- Work item -
From the data underneath, reproduce exactly the stretch that begins at the line with "- Jami Plugin" and ends after the line with "getFirstElement(names); //컴파일 에러!".

** Opening Provided entries block **

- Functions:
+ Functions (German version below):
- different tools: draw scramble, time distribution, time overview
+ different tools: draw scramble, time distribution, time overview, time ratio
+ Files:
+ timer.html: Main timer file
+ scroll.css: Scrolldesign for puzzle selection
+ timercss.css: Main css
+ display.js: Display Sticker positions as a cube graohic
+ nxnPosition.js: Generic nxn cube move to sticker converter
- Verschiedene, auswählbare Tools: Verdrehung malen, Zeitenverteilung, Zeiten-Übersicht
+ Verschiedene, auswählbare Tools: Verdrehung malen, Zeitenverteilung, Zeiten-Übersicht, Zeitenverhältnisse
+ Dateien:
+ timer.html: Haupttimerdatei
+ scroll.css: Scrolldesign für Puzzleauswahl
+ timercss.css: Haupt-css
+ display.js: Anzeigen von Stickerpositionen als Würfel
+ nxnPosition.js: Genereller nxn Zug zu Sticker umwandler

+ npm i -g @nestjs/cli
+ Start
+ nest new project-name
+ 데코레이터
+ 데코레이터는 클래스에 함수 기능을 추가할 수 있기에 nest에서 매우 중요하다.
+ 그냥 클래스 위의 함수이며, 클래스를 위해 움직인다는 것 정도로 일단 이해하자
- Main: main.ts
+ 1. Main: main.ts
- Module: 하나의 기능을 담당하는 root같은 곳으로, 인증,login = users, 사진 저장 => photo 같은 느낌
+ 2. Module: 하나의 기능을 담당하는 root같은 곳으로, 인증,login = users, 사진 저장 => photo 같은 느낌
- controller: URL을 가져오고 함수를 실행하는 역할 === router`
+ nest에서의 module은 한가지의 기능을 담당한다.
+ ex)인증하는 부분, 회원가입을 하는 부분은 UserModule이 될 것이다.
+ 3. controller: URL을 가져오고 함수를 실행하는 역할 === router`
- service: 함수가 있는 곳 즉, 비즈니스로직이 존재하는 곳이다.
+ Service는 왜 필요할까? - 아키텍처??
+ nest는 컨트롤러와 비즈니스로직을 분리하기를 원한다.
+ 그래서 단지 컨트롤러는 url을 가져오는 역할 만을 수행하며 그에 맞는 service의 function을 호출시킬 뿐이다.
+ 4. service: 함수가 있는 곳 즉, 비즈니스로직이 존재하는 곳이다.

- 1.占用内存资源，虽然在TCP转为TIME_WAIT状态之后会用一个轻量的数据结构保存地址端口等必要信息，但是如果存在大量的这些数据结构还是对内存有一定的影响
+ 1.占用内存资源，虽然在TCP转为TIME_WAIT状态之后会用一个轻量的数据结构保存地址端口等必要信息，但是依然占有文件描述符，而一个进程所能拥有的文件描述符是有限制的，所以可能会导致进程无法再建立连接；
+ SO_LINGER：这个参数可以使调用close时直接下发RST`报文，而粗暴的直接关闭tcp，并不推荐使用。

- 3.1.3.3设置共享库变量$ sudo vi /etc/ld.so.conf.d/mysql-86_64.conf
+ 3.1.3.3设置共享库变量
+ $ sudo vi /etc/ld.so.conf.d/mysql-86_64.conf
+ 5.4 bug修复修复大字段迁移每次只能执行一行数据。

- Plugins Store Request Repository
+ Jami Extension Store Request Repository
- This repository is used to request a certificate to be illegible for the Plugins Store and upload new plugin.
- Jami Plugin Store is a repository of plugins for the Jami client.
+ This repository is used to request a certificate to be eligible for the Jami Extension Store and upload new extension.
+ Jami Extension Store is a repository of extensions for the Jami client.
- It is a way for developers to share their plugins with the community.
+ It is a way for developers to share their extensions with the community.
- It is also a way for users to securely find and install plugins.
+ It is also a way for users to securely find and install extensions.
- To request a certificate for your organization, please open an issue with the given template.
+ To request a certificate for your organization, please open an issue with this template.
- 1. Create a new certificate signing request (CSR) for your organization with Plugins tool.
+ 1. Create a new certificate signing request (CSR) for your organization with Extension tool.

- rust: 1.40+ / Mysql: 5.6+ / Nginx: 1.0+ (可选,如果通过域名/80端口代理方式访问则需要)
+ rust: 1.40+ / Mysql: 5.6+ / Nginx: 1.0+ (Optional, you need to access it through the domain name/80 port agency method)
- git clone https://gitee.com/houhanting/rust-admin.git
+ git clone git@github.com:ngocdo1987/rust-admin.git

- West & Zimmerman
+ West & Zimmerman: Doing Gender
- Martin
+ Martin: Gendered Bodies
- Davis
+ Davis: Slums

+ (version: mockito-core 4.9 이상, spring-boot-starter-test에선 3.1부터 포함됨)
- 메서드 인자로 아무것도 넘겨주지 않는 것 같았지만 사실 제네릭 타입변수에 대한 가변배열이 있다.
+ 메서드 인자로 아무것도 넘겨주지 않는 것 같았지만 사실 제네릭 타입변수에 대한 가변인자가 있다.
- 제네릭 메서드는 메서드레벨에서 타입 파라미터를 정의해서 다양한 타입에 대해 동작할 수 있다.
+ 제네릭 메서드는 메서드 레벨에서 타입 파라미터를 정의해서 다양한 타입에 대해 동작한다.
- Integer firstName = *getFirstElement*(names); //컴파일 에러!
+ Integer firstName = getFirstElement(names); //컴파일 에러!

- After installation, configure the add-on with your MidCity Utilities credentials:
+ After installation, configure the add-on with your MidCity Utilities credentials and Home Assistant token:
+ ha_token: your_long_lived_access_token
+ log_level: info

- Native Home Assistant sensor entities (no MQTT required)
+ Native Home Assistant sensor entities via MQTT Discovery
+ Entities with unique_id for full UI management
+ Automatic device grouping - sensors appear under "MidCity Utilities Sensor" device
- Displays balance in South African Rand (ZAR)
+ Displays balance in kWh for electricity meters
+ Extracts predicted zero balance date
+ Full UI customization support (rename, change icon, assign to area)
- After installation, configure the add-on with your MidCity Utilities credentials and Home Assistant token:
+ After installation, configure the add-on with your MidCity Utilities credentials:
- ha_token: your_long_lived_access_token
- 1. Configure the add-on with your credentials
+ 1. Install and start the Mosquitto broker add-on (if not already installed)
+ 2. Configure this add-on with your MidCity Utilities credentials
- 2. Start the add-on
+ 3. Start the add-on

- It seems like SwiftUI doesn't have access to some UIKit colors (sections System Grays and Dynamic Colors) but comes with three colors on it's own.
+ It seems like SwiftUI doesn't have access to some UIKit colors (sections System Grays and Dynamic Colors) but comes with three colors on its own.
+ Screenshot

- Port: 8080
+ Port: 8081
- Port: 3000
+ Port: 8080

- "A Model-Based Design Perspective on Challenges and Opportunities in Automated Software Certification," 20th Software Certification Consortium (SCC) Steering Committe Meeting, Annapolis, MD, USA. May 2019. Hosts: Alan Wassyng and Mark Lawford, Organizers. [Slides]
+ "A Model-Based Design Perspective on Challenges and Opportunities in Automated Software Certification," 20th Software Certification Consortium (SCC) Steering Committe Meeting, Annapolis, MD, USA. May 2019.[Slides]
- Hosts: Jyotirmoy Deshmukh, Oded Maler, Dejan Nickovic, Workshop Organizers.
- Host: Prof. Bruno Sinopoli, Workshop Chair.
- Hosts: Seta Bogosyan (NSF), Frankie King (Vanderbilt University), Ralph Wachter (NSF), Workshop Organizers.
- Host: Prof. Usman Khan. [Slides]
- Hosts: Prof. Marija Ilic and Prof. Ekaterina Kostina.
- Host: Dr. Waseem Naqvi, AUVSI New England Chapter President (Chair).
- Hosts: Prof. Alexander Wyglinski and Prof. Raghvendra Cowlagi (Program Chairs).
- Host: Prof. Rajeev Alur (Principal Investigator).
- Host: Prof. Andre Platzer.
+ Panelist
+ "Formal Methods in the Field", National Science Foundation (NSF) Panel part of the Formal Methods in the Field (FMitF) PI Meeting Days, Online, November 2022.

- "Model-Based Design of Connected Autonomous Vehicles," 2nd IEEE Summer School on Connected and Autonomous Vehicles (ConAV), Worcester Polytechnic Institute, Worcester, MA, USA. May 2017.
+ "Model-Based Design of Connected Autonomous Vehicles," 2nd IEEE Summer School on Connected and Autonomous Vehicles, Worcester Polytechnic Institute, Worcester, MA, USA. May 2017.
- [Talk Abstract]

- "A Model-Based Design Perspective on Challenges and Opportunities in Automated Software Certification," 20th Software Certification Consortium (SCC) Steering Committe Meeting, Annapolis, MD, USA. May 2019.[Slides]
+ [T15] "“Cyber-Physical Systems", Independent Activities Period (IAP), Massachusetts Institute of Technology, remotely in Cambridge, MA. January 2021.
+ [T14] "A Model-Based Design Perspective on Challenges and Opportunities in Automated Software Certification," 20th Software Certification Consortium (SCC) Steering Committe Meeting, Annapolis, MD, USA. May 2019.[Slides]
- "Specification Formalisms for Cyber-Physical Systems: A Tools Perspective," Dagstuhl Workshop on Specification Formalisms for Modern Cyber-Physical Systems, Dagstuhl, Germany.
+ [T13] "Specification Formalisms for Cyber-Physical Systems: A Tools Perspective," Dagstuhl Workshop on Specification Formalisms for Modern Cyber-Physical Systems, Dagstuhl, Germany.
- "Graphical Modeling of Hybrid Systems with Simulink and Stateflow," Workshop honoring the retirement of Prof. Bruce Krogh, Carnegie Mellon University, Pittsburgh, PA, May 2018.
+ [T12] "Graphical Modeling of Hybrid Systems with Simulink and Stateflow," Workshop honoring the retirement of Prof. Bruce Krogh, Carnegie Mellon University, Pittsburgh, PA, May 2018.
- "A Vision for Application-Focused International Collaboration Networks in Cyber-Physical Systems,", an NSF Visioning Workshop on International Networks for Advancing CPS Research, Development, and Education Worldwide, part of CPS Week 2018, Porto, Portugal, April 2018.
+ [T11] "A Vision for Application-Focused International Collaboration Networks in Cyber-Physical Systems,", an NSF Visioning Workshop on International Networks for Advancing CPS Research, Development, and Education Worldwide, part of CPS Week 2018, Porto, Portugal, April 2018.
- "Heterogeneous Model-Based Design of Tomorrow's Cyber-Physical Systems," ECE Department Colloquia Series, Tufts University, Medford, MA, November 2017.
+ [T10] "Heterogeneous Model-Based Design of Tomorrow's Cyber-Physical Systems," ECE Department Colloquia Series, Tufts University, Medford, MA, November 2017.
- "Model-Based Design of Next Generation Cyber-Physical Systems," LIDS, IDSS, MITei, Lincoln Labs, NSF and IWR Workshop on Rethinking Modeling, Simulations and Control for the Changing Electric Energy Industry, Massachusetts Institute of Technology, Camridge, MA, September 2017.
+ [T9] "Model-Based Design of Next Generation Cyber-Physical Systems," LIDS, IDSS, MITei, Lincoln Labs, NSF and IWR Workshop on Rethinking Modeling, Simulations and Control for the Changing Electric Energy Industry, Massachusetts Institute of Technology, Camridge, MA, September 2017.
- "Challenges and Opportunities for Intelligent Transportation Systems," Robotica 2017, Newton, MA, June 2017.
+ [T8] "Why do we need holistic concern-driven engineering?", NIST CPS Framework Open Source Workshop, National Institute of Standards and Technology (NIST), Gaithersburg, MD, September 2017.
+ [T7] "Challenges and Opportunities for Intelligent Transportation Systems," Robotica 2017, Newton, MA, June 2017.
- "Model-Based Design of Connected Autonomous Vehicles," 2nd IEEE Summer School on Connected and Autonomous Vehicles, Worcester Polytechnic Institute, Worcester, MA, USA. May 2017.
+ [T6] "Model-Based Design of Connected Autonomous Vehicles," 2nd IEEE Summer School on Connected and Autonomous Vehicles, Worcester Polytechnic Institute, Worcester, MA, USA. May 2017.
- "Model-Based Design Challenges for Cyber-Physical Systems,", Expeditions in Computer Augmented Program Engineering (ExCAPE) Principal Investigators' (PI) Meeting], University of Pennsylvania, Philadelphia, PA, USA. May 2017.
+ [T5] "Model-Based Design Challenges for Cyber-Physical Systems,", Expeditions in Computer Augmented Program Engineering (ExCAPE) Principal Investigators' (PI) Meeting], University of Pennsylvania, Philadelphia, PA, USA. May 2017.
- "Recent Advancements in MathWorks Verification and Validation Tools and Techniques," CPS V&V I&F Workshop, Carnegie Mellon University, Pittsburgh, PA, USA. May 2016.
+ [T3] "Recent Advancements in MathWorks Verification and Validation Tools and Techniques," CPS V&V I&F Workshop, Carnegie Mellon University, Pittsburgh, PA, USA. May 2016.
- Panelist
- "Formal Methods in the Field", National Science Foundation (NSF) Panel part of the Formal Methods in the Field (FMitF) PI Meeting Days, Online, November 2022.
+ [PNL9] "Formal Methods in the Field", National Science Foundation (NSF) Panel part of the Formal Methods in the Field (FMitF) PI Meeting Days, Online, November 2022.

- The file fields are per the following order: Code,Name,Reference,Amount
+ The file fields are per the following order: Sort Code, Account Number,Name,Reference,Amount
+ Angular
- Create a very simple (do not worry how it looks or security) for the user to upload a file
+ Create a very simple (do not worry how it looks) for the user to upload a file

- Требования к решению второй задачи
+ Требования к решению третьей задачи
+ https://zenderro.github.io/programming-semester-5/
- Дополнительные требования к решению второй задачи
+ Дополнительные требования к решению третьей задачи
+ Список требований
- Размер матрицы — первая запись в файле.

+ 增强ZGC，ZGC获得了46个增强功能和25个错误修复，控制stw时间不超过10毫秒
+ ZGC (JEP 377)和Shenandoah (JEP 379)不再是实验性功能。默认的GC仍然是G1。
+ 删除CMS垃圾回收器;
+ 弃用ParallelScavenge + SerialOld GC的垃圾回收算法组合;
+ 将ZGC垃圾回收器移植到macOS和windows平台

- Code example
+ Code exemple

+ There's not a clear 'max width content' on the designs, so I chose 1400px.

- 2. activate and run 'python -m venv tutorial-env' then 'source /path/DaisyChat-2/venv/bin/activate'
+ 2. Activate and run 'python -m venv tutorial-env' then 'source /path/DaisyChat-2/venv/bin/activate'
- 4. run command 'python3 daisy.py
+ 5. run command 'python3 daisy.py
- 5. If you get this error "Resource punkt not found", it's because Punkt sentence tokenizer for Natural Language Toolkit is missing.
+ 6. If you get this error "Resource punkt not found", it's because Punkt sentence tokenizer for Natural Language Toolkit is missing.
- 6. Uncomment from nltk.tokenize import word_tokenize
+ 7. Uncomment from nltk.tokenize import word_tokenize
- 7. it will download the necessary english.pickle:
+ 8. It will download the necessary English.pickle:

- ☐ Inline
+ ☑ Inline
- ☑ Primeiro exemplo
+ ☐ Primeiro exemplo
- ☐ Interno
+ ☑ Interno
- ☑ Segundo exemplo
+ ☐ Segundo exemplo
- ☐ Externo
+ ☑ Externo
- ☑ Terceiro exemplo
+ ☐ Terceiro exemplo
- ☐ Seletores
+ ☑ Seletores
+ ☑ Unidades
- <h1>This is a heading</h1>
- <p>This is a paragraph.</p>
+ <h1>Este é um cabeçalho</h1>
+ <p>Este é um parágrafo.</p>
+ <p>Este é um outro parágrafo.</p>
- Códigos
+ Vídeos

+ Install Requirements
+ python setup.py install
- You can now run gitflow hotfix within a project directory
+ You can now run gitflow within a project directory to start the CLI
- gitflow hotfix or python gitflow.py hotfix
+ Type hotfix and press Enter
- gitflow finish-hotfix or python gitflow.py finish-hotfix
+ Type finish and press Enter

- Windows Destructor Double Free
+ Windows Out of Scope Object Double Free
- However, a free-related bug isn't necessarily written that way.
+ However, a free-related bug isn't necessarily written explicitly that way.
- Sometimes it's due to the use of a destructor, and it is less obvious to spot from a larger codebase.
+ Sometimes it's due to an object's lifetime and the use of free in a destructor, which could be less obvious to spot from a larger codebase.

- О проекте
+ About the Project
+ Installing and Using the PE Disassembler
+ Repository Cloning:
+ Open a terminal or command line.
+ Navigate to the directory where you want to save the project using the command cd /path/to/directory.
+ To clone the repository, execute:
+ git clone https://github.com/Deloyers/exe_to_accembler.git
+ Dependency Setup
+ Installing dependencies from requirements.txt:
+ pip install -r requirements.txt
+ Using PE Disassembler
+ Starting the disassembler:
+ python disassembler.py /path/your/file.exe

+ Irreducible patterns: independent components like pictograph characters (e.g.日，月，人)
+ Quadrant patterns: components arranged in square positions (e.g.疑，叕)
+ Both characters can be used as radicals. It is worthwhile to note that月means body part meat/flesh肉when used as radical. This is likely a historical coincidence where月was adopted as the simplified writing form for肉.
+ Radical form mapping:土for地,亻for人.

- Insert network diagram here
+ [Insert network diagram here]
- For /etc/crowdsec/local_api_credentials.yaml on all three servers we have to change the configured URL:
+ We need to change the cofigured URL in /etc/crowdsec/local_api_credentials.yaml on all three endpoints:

** Closing Provided entries block **

- Answer for this exercise -
- Jami Plugin Store is a repository of plugins for the Jami client.
+ This repository is used to request a certificate to be eligible for the Jami Extension Store and upload new extension.
+ Jami Extension Store is a repository of extensions for the Jami client.
- It is a way for developers to share their plugins with the community.
+ It is a way for developers to share their extensions with the community.
- It is also a way for users to securely find and install plugins.
+ It is also a way for users to securely find and install extensions.
- To request a certificate for your organization, please open an issue with the given template.
+ To request a certificate for your organization, please open an issue with this template.
- 1. Create a new certificate signing request (CSR) for your organization with Plugins tool.
+ 1. Create a new certificate signing request (CSR) for your organization with Extension tool.

- rust: 1.40+ / Mysql: 5.6+ / Nginx: 1.0+ (可选,如果通过域名/80端口代理方式访问则需要)
+ rust: 1.40+ / Mysql: 5.6+ / Nginx: 1.0+ (Optional, you need to access it through the domain name/80 port agency method)
- git clone https://gitee.com/houhanting/rust-admin.git
+ git clone git@github.com:ngocdo1987/rust-admin.git

- West & Zimmerman
+ West & Zimmerman: Doing Gender
- Martin
+ Martin: Gendered Bodies
- Davis
+ Davis: Slums

+ (version: mockito-core 4.9 이상, spring-boot-starter-test에선 3.1부터 포함됨)
- 메서드 인자로 아무것도 넘겨주지 않는 것 같았지만 사실 제네릭 타입변수에 대한 가변배열이 있다.
+ 메서드 인자로 아무것도 넘겨주지 않는 것 같았지만 사실 제네릭 타입변수에 대한 가변인자가 있다.
- 제네릭 메서드는 메서드레벨에서 타입 파라미터를 정의해서 다양한 타입에 대해 동작할 수 있다.
+ 제네릭 메서드는 메서드 레벨에서 타입 파라미터를 정의해서 다양한 타입에 대해 동작한다.
- Integer firstName = *getFirstElement*(names); //컴파일 에러!
+ Integer firstName = getFirstElement(names); //컴파일 에러!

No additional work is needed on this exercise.